Die Reaktionen auf den Integrationsgipfel verweisen symptomatisch auf eine zunehmende Polarisierung in der Integrationsdebatte und deren Überlagerung durch identitätspolitische Auseinandersetzungen. Hier werden Personen mit Migrationsgeschichte als Schutzbedürftige in einer von strukturellem Rassismus durchzogenen „Dominanzgesellschaft“ verstanden. Dem Schutz von Minderheitenkulturen komme eine besondere Bedeutung zu, u.a. da sich Rassismus zunehmend von biologischen auf kulturelle Merkmale verlagere. Kritikerinnen und Kritiker warnen hingegen vor resultierenden kultur- und menschenrechtsrelativistischen Positionen, zunehmender Kollektivierung von Individuen hinsichtlich ethnischer oder kultureller Merkmale und der Gefahr der gesellschaftlichen Separierung in unterschiedliche Gruppen. Die Debatte verläuft zunehmend unversöhnlich. Dabei hat die deutsche Integrationspolitik seit 2005 nennenswerte Erfolge erzielt.

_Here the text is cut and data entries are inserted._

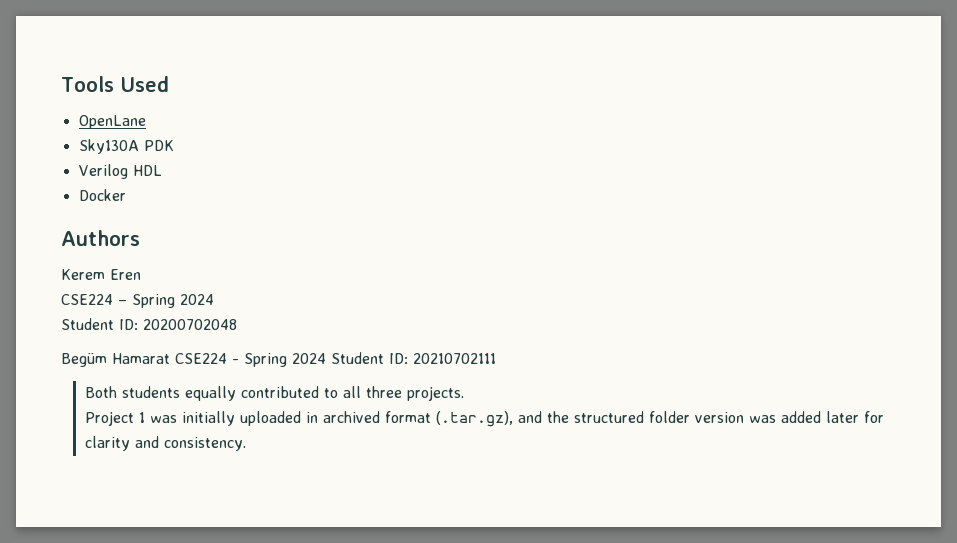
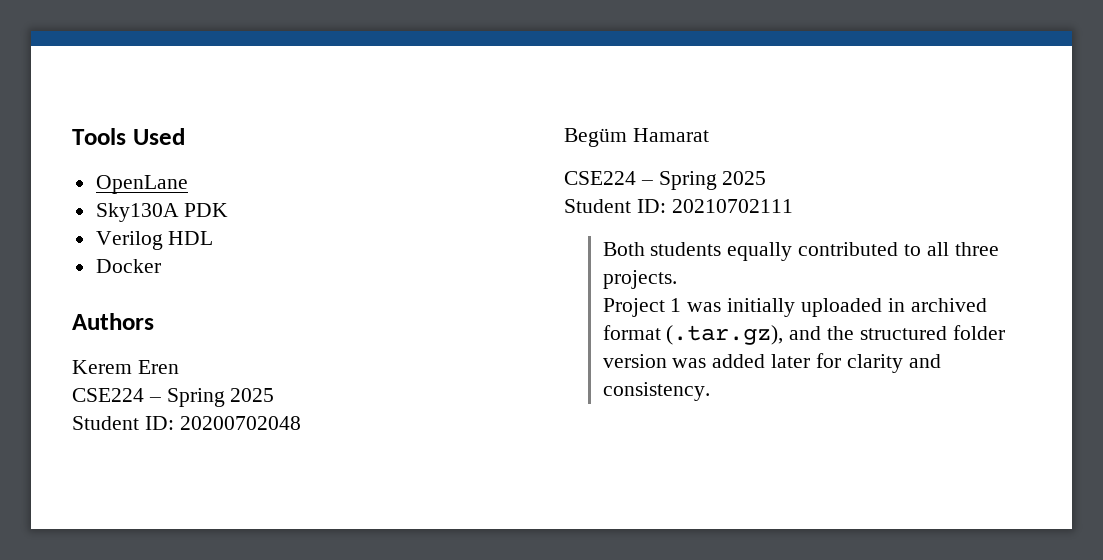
  Kerem Eren
- CSE224 – Spring 2024
+ CSE224 – Spring 2025
- Begüm Hamarat CSE224 - Spring 2024 Student ID: 20210702111
+ Begüm Hamarat
+ CSE224 – Spring 2025
+ Student ID: 20210702111

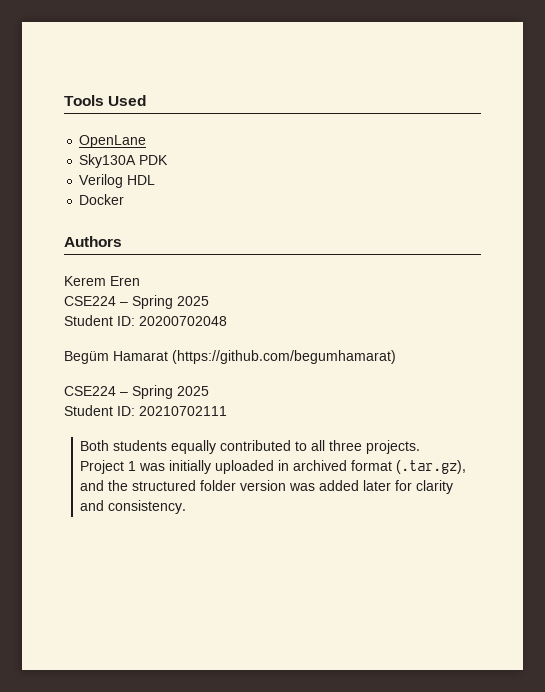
- Begüm Hamarat
+ Begüm Hamarat (https://github.com/begumhamarat)

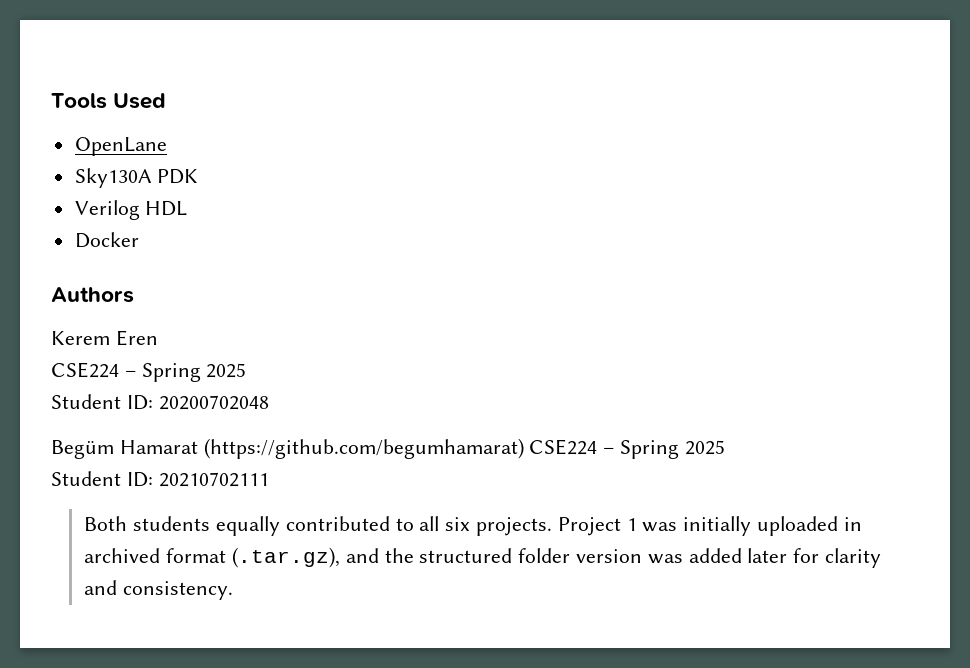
- Begüm Hamarat (https://github.com/begumhamarat)
- CSE224 – Spring 2025
+ Begüm Hamarat (https://github.com/begumhamarat) CSE224 – Spring 2025
- Both students equally contributed to all three projects.
- Project 1 was initially uploaded in archived format (.tar.gz), and the structured folder version was added later for clarity and consistency.
+ Both students equally contributed to all six projects. Project 1 was initially uploaded in archived format (.tar.gz), and the structured folder version was added later for clarity and consistency.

Mit dem Paradigmenwechsel im Jahr 2005 – als Integrationspolitik im Zuwanderungsgesetz erstmals zum bundespolitischen Handlungsfeld wurde – wurden eine Vielzahl von Maßnahmen und Gesetzen auf den Weg gebracht. Beispielhaft seien hier die Beschleunigung der Asylverfahren, eine vereinfachte Anerkennung ausländischer Abschlüsse, der beschleunigte Zugang zu Integrationskursen oder deren massiver Ausbau genannt. Zusammen mit den 2016 eingerichteten Berufssprachkursen hat Deutschland ein europaweit einzigartiges System an Sprachförderung etabliert. Erfolge der Bemühungen zeigen sich beispielhaft bei den 2013 bis 2016 zugewanderten Geflüchteten. So zeigen Studien bspw. einen engen Zusammenhang zwischen der Verkürzung der Asylverfahren und des beschleunigten Zugangs zu Integrationskursen und der insgesamt günstigen Arbeitsmarktintegration der Schutzsuchenden. Ebenso stellen sie z.B. eine sehr hohe schulische Integration der damals geflüchteten Kinder und Jugendlichen fest. Auch religionspolitisch ist vieles vorangekommen: Islamischer Religionsunterricht wird mittlerweile in neun Bundesländern angeboten und islamische Theologie wurde an zahlreichen Hochschulen als Lehrfach etabliert. Schließlich steht auch der Kampf gegen Rechtsextremismus und Rassismus weit oben auf der bundespolitischen Tagesordnung. Ende 2020 wurden allein hier über eine Milliarde Euro zugesagt.

Ebenso ist das Stimmungsbild zur Integration – bei Personen mit und ohne Migrationshintergrund – laut dem Integrationsbarometer des Sachverständigenrats für Integration und Migration seit Jahren stabil und positiv. Gleichzeitig nehmen Präsenz und Sichtbarkeit von Personen mit Zuwanderungsgeschichte in vielen Bereichen zu. Die Tatsache, dass sich Debatten um Teilhabe häufen, so argumentieren Expertinnen und Experten, sei u.a. auch eine Folge dieser Fortschritte. Personen mit Zuwanderungsgeschichte steigen sozial auf und fordern vermehrt Teilhabechancen ein. Trotz vieler Herausforderungen ist also festzuhalten, dass Integration in Deutschland auch gelingt. Vieles spricht damit für mehr Gelassenheit in der Debatte. Dabei sollten aber auch die bestehenden Risiken und Probleme sowie alle involvierten Ebenen – Staat, aufnehmende Gesellschaft und Personen mit Zuwanderungsgeschichte – in den Blick genommen werden. Der zurückliegende Integrationsgipfel sollte also nicht nur zum Anlass von Grundsatzdebatten oder kulturpolitischen Auseinandersetzungen genommen werden, sondern auch als Etappe eines Prozesses mit einigen nennenswerten und oft übersehenen konkreten Fortschritten verstanden werden.